Posted by: DanutM | 29 November 2010

Don’t be such a good Christian! – An interview with Rev. Ferenc Visky

How old were you when you were in prison?

I was in my forties.

What were the conditions like in prison?

We wore chains made for animals riveted together so they could not come apart. We slept on beds of concrete. We each had a metal cup. When we were convicted and sentenced, they took our clothes away and gave us striped prison uniforms. Until they did that, we still had hope. When they did that they stripped away our individual identities and we were humiliated.

God has many images in unity. Within the spectrum of grace is love — beautiful, delicate and attentive. The first day I walked into my cell, I laughed for joy of a chamber pot!
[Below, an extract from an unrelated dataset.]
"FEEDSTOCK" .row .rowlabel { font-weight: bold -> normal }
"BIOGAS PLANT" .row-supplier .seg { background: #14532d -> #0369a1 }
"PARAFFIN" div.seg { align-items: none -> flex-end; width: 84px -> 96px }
My cellmate thought I was crazy but God knew I had a problem with my kidneys and needed to go to the bathroom more than once a day, which until then was all that was allowed. Only the day before, had the order been given to put a chamber pot in each cell. To this detail God showed His love for me.

What were you given to eat?

We ate whatever they gave us. We ate and we praised God. Cabbage soup and cornbread. Sometimes the cornbread contained bits of mice. If you didn’t eat, you died. Often I lost consciousness from lack of food. They fed us soup made from the skins of potatoes, which contained a sort of poison that really irritated our throats. Many became ill as a result.
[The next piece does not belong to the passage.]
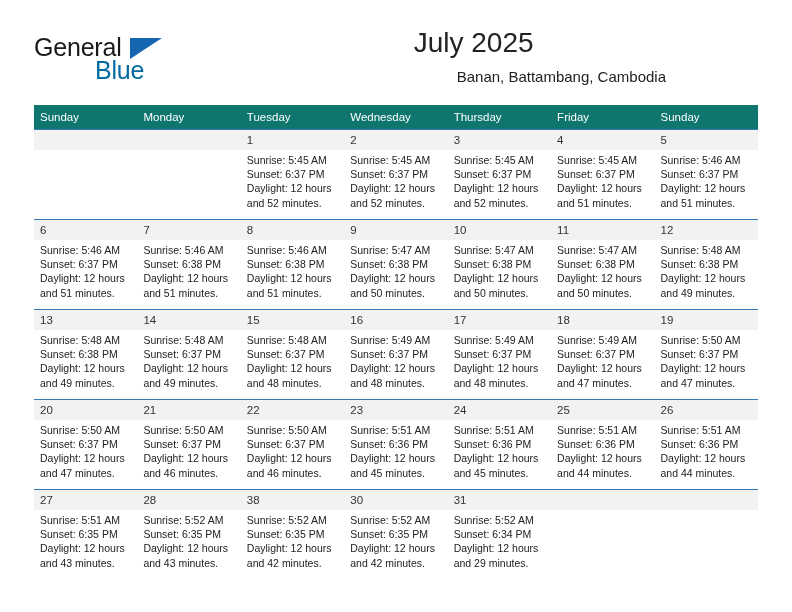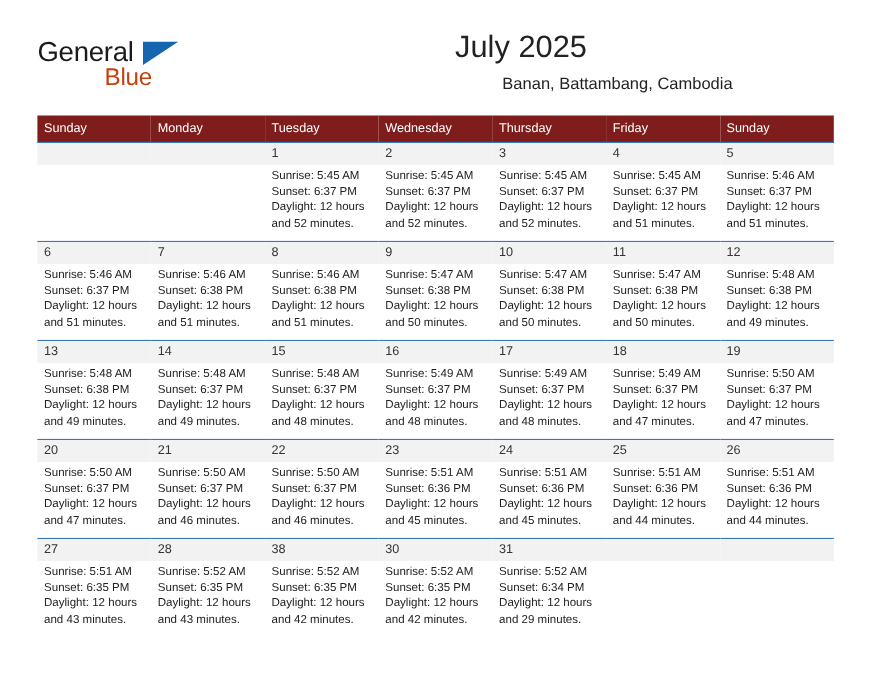"Blue" .logo-blue { color: #c2410c -> #0369a1; font-size: 22px -> 25px }
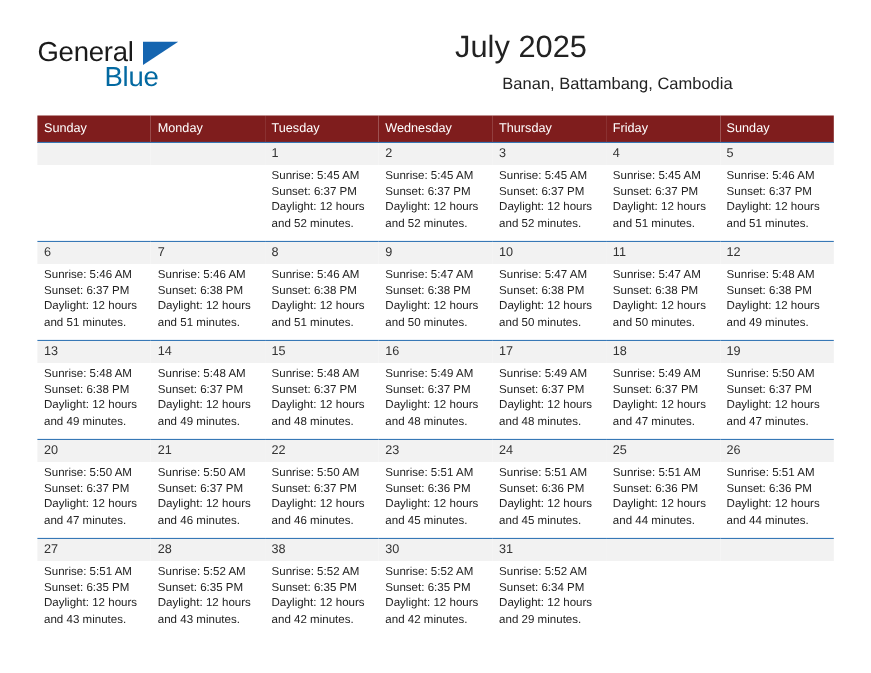"Sunday" .calendar th { background: #7f1d1d -> #0f766e }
What kind of work did you do in prison?

Because of the crimes of which we were convicted, we had no right to work and no right to receive anything from the outside. We had a daily program of prayer, of singing and of recitation. After five years, after that time in which we should have died, the order came down that we should be put to work in the prison. Ironically, they marched us through the kitchen every day on our way to work.

Just as Christ became sin for us, a man stole food for me when we walked through the kitchen. The Communists stole our lives and we stole back from them, from under the influence of the devil.

How did you survive?

I survived by the prayers of my brothers (my fellow Christians) and the bits of extra food they fed me to keep me alive.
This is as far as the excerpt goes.